What you have to do: From first line to last, give the records again word for word and omit the pictures.

Source data:
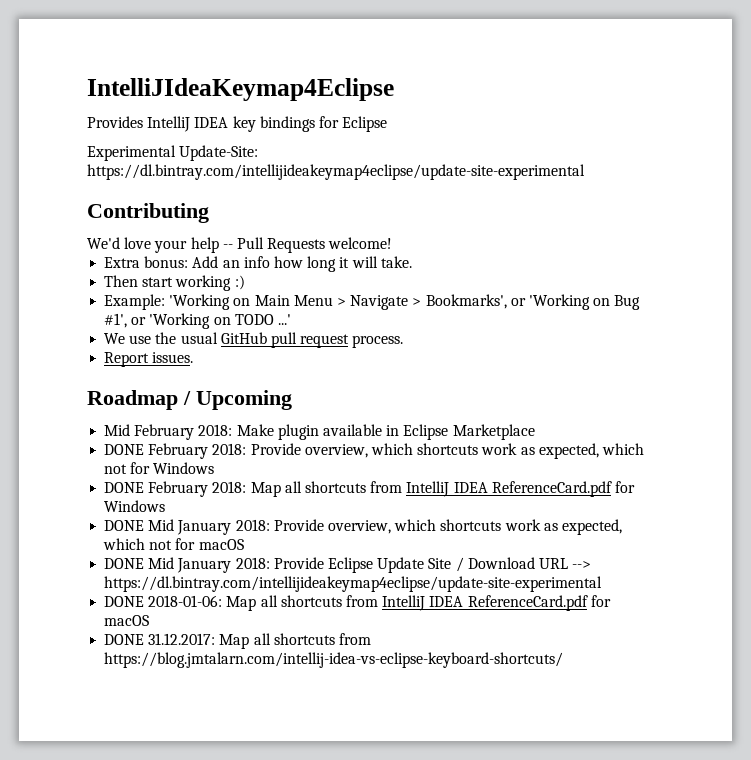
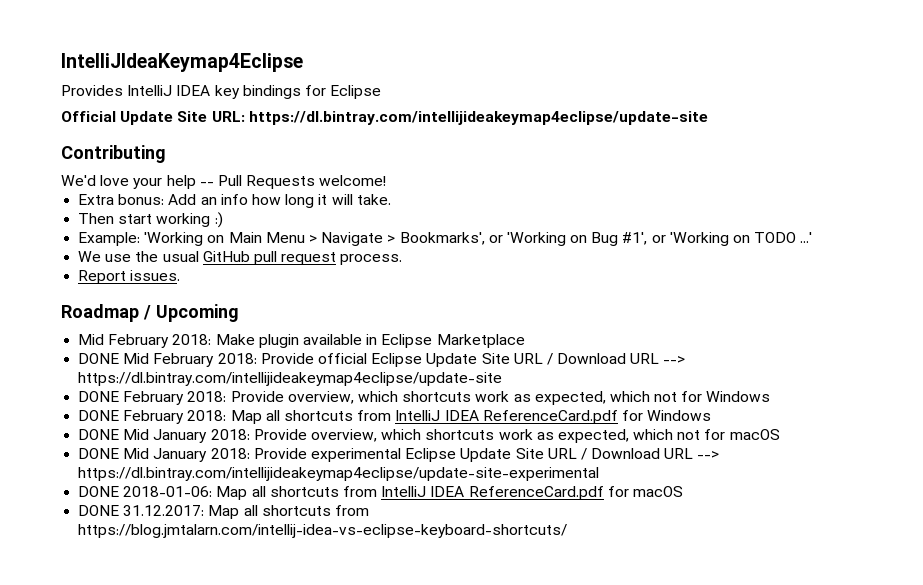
[87,145,259,161] [87,164,585,180] Experimental Update-Site: https://dl.bintray.com/intellijideakeymap4eclipse/update-site-experimental -> [61,111,708,125] Official Update Site URL: https://dl.bintray.com/intellijideakeymap4eclipse/update-site
(535, 432) none -> [78,353,686,367] [78,372,503,386] // DONE Mid February 2018: Provide official Eclipse Update Site URL / Download URL --> https://dl.bintray.com/intellijideakeymap4eclipse/update-site
[327,557,452,573] Eclipse Update Site -> [310,448,577,462] experimental Eclipse Update Site URL

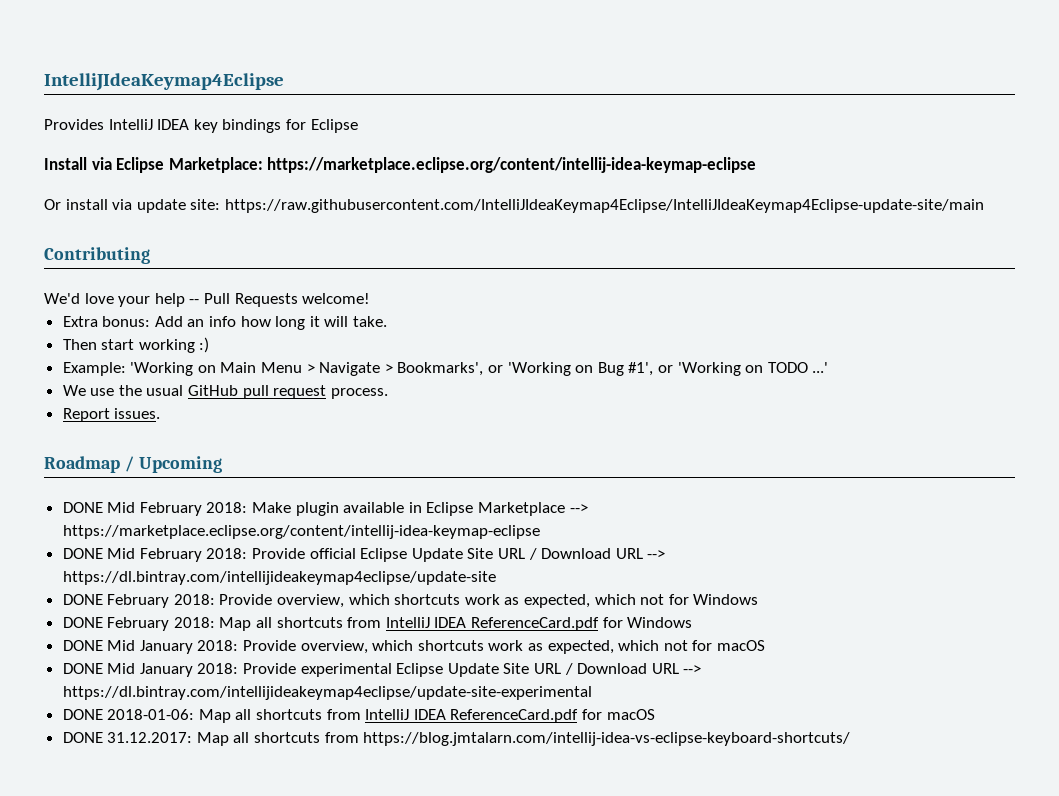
[61,111,708,125] Official Update Site URL: https://dl.bintray.com/intellijideakeymap4eclipse/update-site -> [44,157,757,173] [44,199,984,213] Install via Eclipse Marketplace: https://marketplace.eclipse.org/content/intellij-idea-keymap-eclipse // Or install via update site: https://raw.githubusercontent.com/IntelliJIdeaKeymap4Eclipse/IntelliJIdeaKeymap4Eclipse-update-site/main
(239, 313) none -> [62,502,103,513] DONE
(525, 341) none -> [569,504,588,513] [62,525,540,539] --> https://marketplace.eclipse.org/content/intellij-idea-keymap-eclipse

Reply to the exercise:
[87,145,259,161] [87,164,585,180] Experimental Update-Site: https://dl.bintray.com/intellijideakeymap4eclipse/update-site-experimental -> [61,111,708,125] Official Update Site URL: https://dl.bintray.com/intellijideakeymap4eclipse/update-site
(535, 432) none -> [78,353,686,367] [78,372,503,386] // DONE Mid February 2018: Provide official Eclipse Update Site URL / Download URL --> https://dl.bintray.com/intellijideakeymap4eclipse/update-site
[327,557,452,573] Eclipse Update Site -> [310,448,577,462] experimental Eclipse Update Site URL

[61,111,708,125] Official Update Site URL: https://dl.bintray.com/intellijideakeymap4eclipse/update-site -> [44,157,757,173] [44,199,984,213] Install via Eclipse Marketplace: https://marketplace.eclipse.org/content/intellij-idea-keymap-eclipse // Or install via update site: https://raw.githubusercontent.com/IntelliJIdeaKeymap4Eclipse/IntelliJIdeaKeymap4Eclipse-update-site/main
(239, 313) none -> [62,502,103,513] DONE
(525, 341) none -> [569,504,588,513] [62,525,540,539] --> https://marketplace.eclipse.org/content/intellij-idea-keymap-eclipse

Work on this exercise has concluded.